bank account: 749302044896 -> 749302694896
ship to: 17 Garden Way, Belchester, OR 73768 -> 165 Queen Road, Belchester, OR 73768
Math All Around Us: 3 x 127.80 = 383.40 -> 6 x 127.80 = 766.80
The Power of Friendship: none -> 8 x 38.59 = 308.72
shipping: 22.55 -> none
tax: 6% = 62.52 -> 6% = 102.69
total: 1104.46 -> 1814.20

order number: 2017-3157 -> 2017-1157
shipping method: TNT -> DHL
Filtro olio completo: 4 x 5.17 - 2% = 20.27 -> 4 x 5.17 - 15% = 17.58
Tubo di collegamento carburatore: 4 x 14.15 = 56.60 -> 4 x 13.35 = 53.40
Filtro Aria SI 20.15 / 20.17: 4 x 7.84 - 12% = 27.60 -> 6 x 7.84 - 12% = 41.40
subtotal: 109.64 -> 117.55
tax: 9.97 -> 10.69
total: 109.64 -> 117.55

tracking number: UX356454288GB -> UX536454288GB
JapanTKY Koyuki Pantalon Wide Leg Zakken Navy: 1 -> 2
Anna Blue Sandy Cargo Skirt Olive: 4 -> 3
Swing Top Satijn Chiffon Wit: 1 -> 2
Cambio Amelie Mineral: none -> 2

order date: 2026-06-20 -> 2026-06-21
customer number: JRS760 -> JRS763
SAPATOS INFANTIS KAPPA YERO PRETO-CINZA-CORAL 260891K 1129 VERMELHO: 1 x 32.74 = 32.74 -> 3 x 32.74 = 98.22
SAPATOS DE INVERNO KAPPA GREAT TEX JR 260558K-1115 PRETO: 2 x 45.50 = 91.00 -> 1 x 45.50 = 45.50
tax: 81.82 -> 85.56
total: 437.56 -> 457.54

======

**WHAT THIS TASK INVOLVES**
Where the word "number" appears in a line of the entries, copy that line.

**EXERCISE ANSWER**
order number: 2017-3157 -> 2017-1157
tracking number: UX356454288GB -> UX536454288GB
customer number: JRS760 -> JRS763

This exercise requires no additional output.